Dimensionality Reduction¶

Reducing number of features while preserving important information. Two purposes: visualization (project to 2D/3D) and preprocessing (remove noise, speed up training, fight curse of dimensionality). Two approaches: feature selection (pick subset) and feature extraction (create new features).

PCA (Principal Component Analysis)¶

Linear projection onto directions of maximum variance.

from sklearn.decomposition import PCA
from sklearn.preprocessing import StandardScaler

# Always scale before PCA
scaler = StandardScaler()
X_scaled = scaler.fit_transform(X)

# Fit PCA
pca = PCA(n_components=0.95)  # keep 95% of variance
X_pca = pca.fit_transform(X_scaled)

print(f"Reduced from {X.shape[1]} to {X_pca.shape[1]} features")
print(f"Explained variance per component: {pca.explained_variance_ratio_}")

# Scree plot to choose n_components
import matplotlib.pyplot as plt
cumvar = pca.explained_variance_ratio_.cumsum()
plt.plot(range(1, len(cumvar)+1), cumvar)
plt.xlabel('Number of components')
plt.ylabel('Cumulative explained variance')
plt.axhline(y=0.95, color='r', linestyle='--')

When to use: preprocessing before ML, denoising, multicollinearity removal, visualization if data is roughly linear.

Incremental PCA (for large datasets)¶

from sklearn.decomposition import IncrementalPCA

ipca = IncrementalPCA(n_components=50, batch_size=1000)
for batch in data_loader:
    ipca.partial_fit(batch)
X_reduced = ipca.transform(X)

t-SNE¶

Non-linear. Preserves local structure. Best for visualization, not preprocessing.
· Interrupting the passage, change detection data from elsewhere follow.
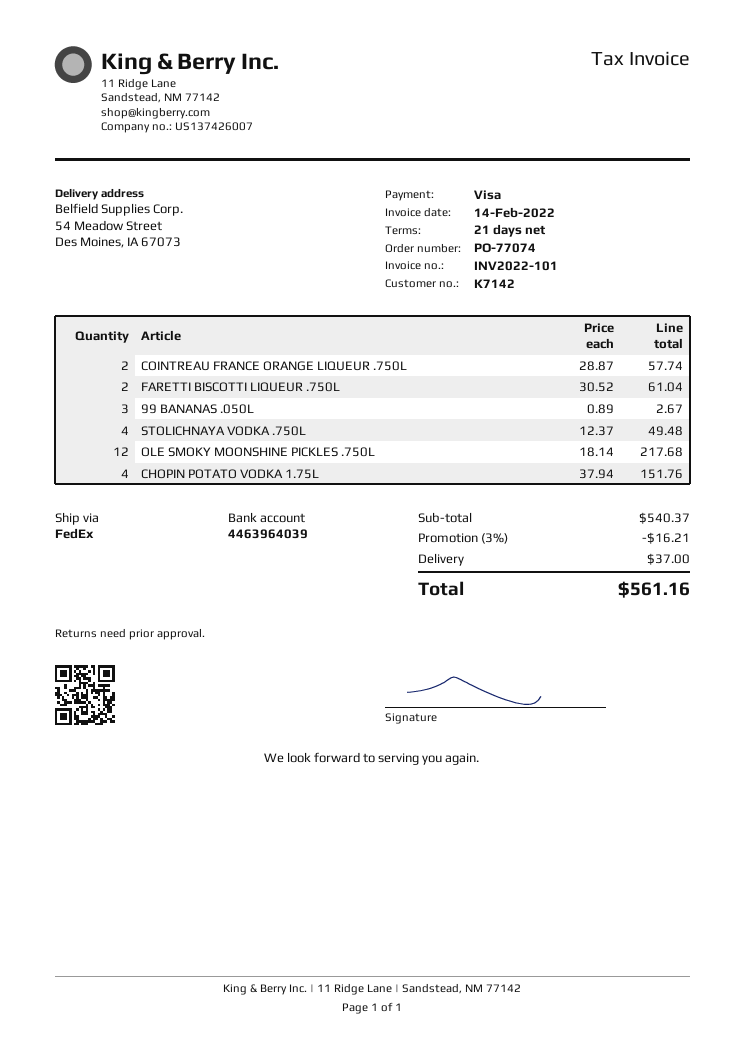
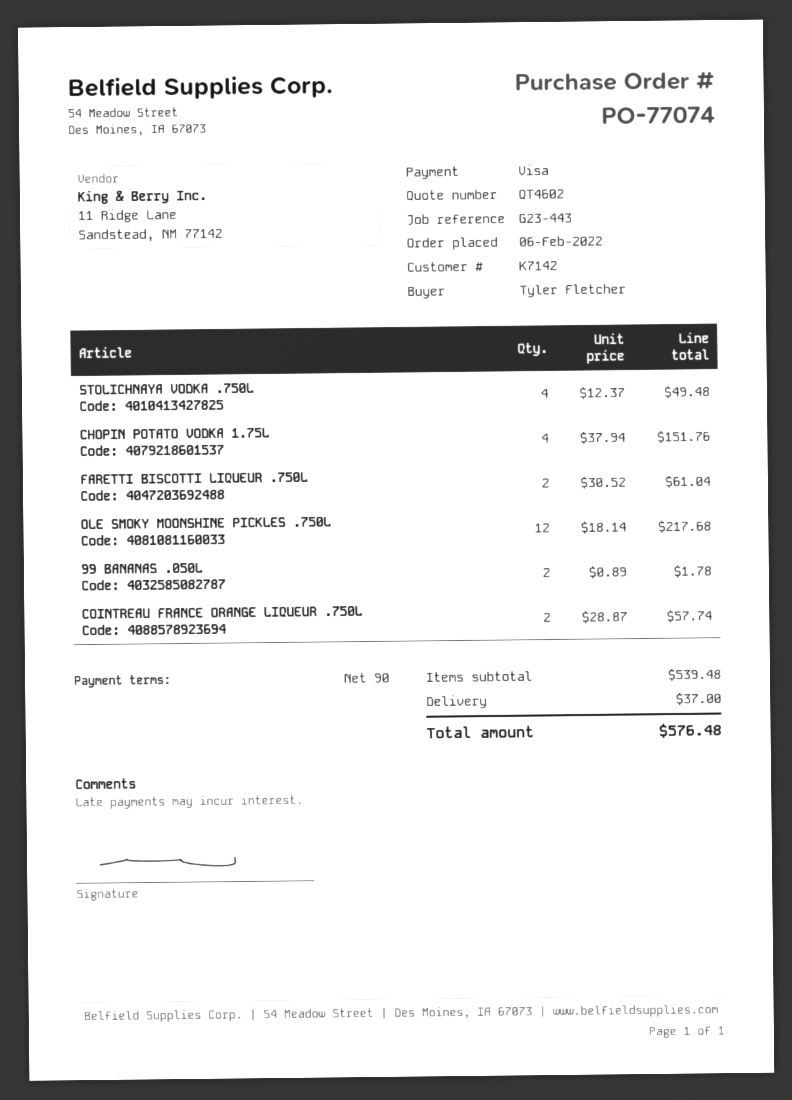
payment terms: 21 days -> 90 days
99 BANANAS .050L: 3 x 0.89 = 2.67 -> 2 x 0.89 = 1.78
subtotal: 540.37 -> 539.48
discount: 3% = 16.21 -> none
total: 561.16 -> 576.48

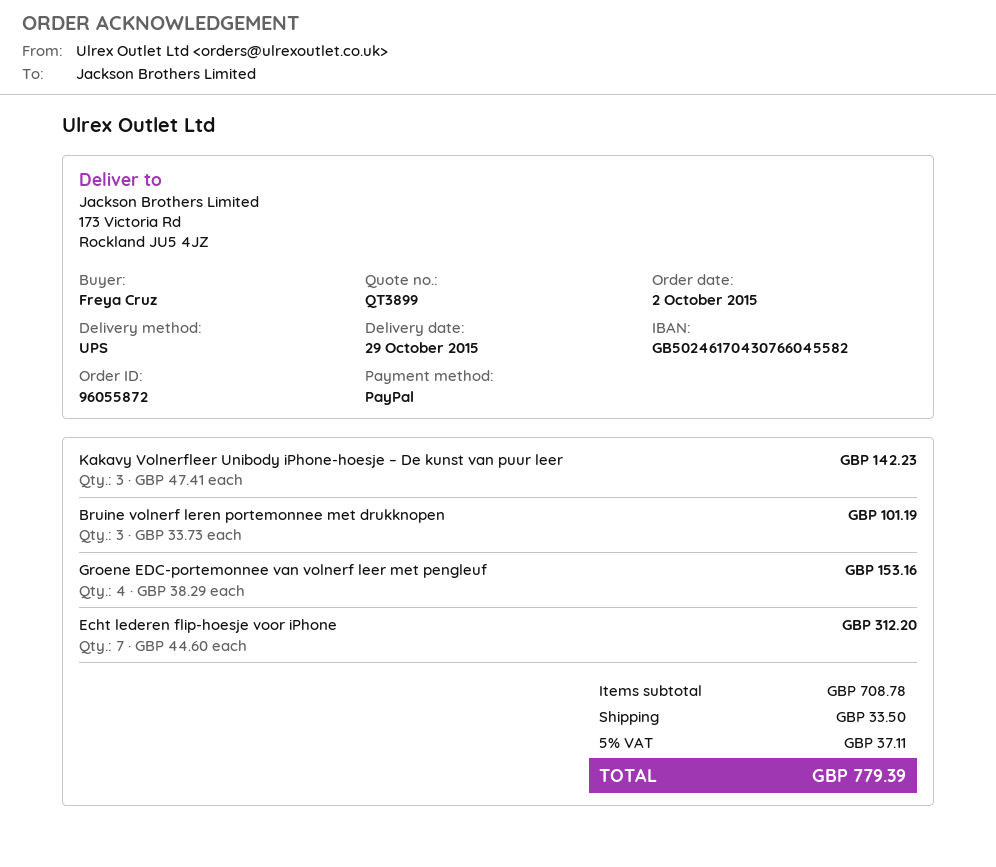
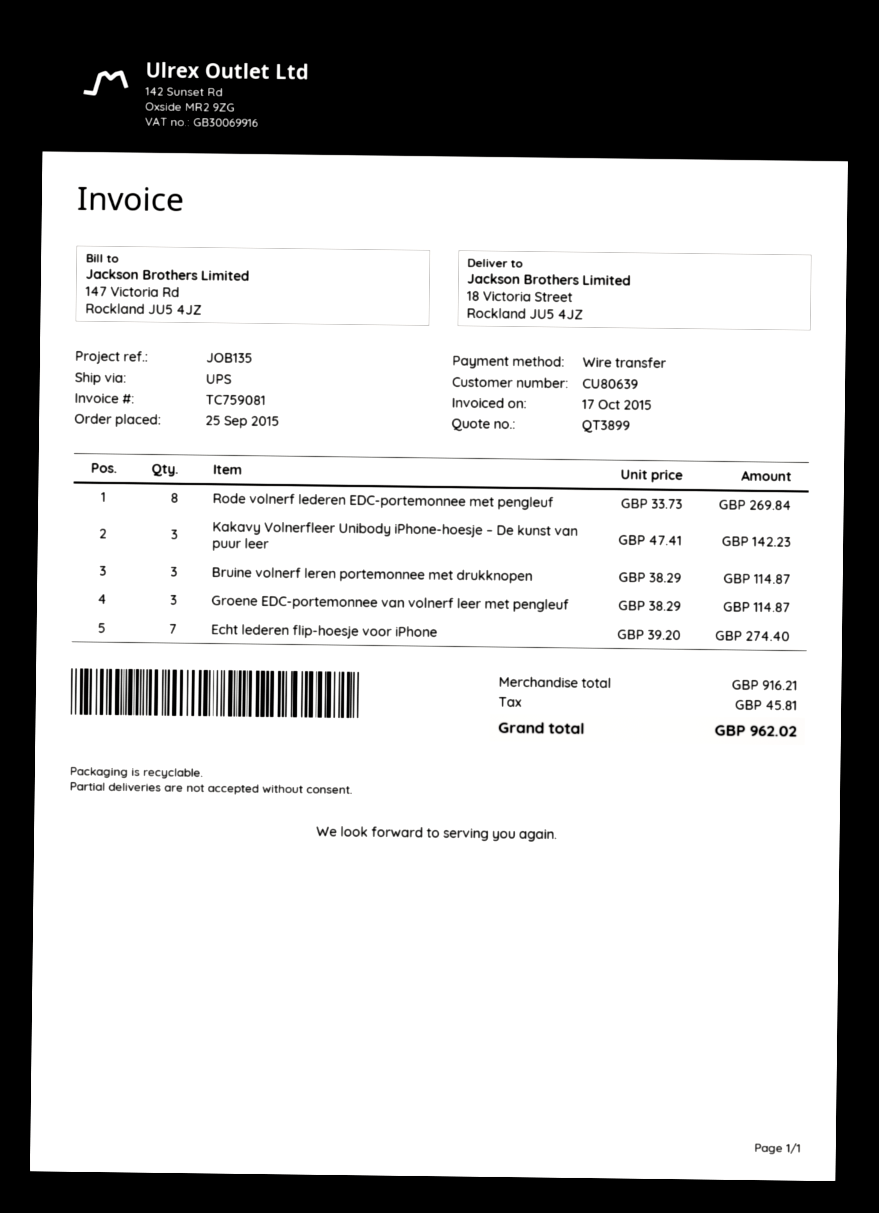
order date: 2015-10-02 -> 2015-09-25
payment method: PayPal -> bank transfer
ship to: 173 Victoria Rd, Rockland JU5 4JZ -> 18 Victoria Street, Rockland JU5 4JZ
Bruine volnerf leren portemonnee met drukknopen: 3 x 33.73 = 101.19 -> 3 x 38.29 = 114.87
Groene EDC-portemonnee van volnerf leer met pengleuf: 4 x 38.29 = 153.16 -> 3 x 38.29 = 114.87
Echt lederen flip-hoesje voor iPhone: 7 x 44.60 = 312.20 -> 7 x 39.20 = 274.40
Rode volnerf lederen EDC-portemonnee met pengleuf: none -> 8 x 33.73 = 269.84
subtotal: 708.78 -> 916.21
shipping: 33.50 -> none
tax: 37.11 -> 45.81
total: 779.39 -> 962.02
from sklearn.manifold import TSNE

tsne = TSNE(
    n_components=2,
    perplexity=30,       # 5-50, controls neighborhood size
    learning_rate='auto',
    n_iter=1000,
    random_state=42
)
X_2d = tsne.fit_transform(X_scaled)

plt.scatter(X_2d[:, 0], X_2d[:, 1], c=labels, cmap='tab10', s=5, alpha=0.7)

Perplexity: controls effective number of neighbors. Low (5-10) = tight clusters, high (30-50) = global structure. Try multiple values.

UMAP¶

Faster than t-SNE, preserves more global structure, can be used for preprocessing (unlike t-SNE).

import umap

reducer = umap.UMAP(
    n_components=2,
    n_neighbors=15,       # local vs global balance
    min_dist=0.1,         # how tight clusters are (0.0 = very tight)
    metric='euclidean',
    random_state=42
)
X_2d = reducer.fit_transform(X_scaled)

# UMAP can transform new data (t-SNE cannot)
X_new_2d = reducer.transform(X_new)

n_neighbors: low (5-15) = local structure, high (50-200) = global structure. min_dist: low = tighter clusters, high = spread out.

Feature Selection¶

Filter Methods¶

Score features independently, select top-k:

from sklearn.feature_selection import SelectKBest, f_classif, mutual_info_classif

# ANOVA F-test (for classification)
selector = SelectKBest(f_classif, k=20)
X_selected = selector.fit_transform(X, y)
selected_features = X.columns[selector.get_support()]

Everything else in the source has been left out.